Jesus walks and gospel talks. Born Ashton Simmonds in Ontario, Canada, to a gospel singer Father, religiosity and nuanced devotion imbue his debut offering, ‘Freudian’. Released to universal acclaim back in August, venerated by the Grammys and Barack Obama respectively – selected twice in his ‘Best Songs of 2017’ – Daniel Caesar’s hype train is gathering steady steam, offering up a tender, neo-soul antidote to the harshness of trap-radio homogeneity.

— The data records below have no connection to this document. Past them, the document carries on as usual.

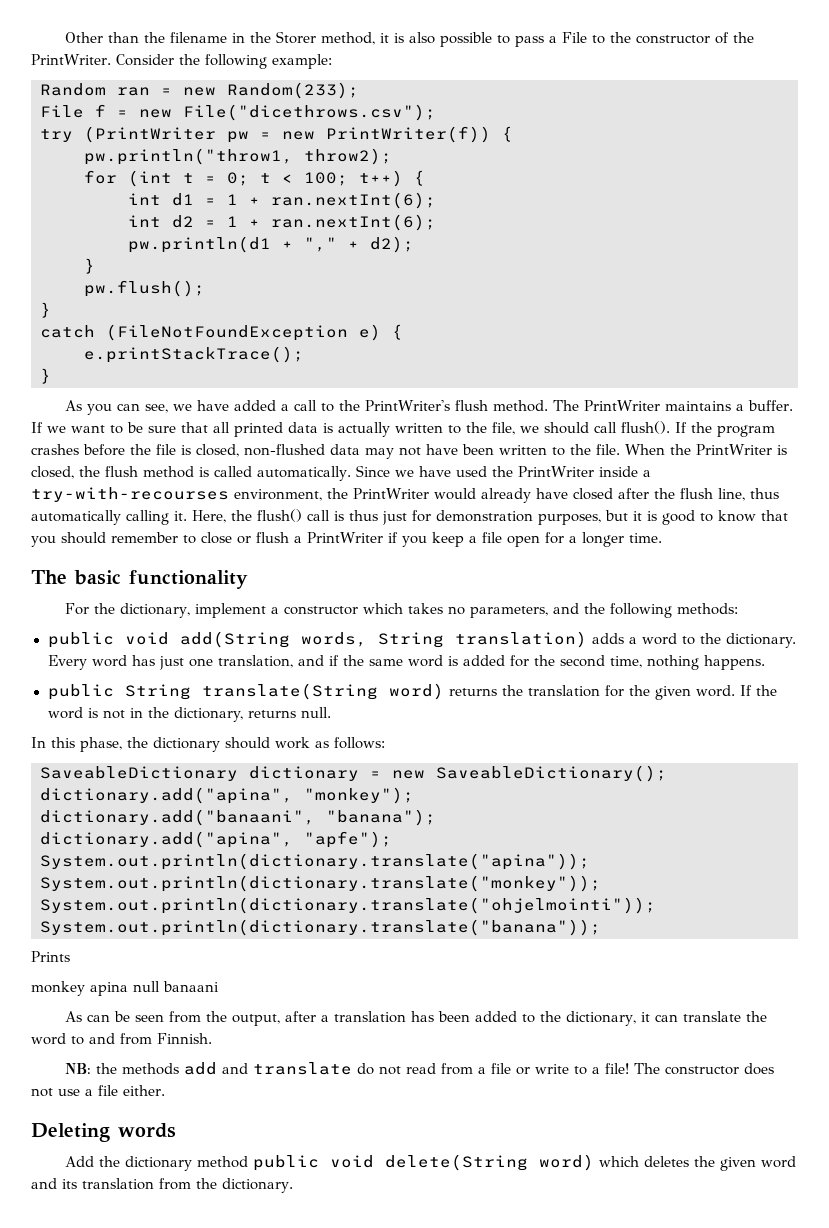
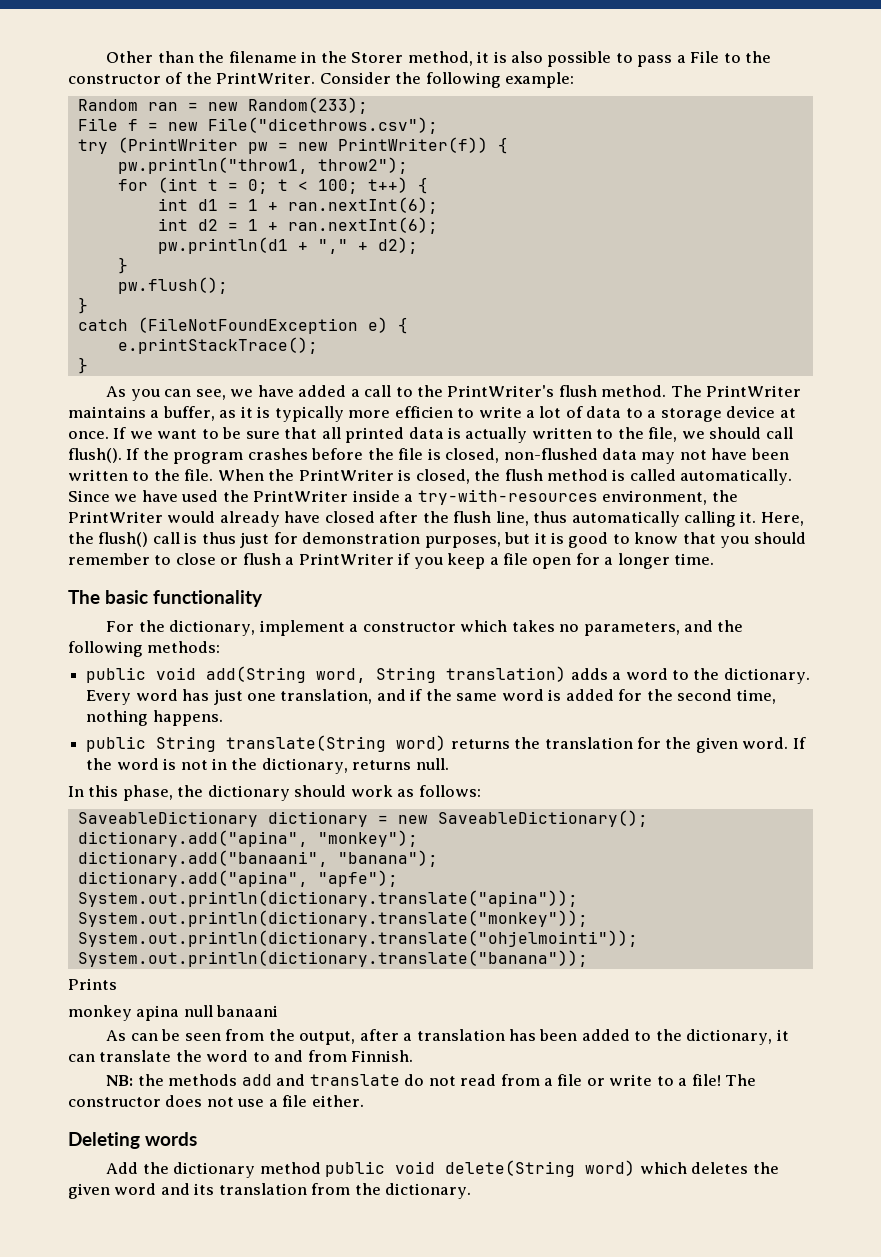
- pw.println("throw1, throw2);
+ pw.println("throw1, throw2");
- The PrintWriter maintains a buffer.
+ The PrintWriter maintains a buffer, as it is typically more efficien to write a lot of data to a storage device at once.
- Since we have used the PrintWriter inside a try-with-recourses environment, the PrintWriter would already have closed after the flush line, thus automatically calling it.
+ Since we have used the PrintWriter inside a try-with-resources environment, the PrintWriter would already have closed after the flush line, thus automatically calling it.
- public void add(String words, String translation) adds a word to the dictionary.
+ public void add(String word, String translation) adds a word to the dictionary.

Clash is here on the second of two packed-to- the-brim nights at London’s KOKO, primed for deliverance, and boy does Daniel Caesar deliver. He instils his set with ritual-like piety, the experience of falling in and out of love akin to being consecrated. The set opens with the ‘if you love me, won’t you let me know” gospel refrain of his dazzling ‘Best Part’ duet with H.E.R, flanked by three backing vocalists, the soaring harmonic interplay drawing deafening cheers from the crowd. The stage is dimly-lit, incense burning, draped in Moroccan rugs, as if we’ve been invited to a partake in prayer at his family home. It’s warmly intimate and personal, a communion for the many millennials in the audience who like Caesar relive the peaks and troughs of young love in a synthetic age.
Live, Caesar mirrors the reluctant awkwardness of Frank Ocean, but where Ocean is crippled by an overriding anxiety, Caesar uses his boy-next- door charm (he’s dressed in a tee, tapered trousers and sneakers) to ingratiate the audience to him. Of course his love songs do the bulk of the work, odes to unrequited love that have the girls pining and the guys singing along, but that personable quality is rare, and can’t so easily be replicated. It’s evident by the sing-alongs that Caesar incites and generous feedback from the audience, that he’s in tune with his performance.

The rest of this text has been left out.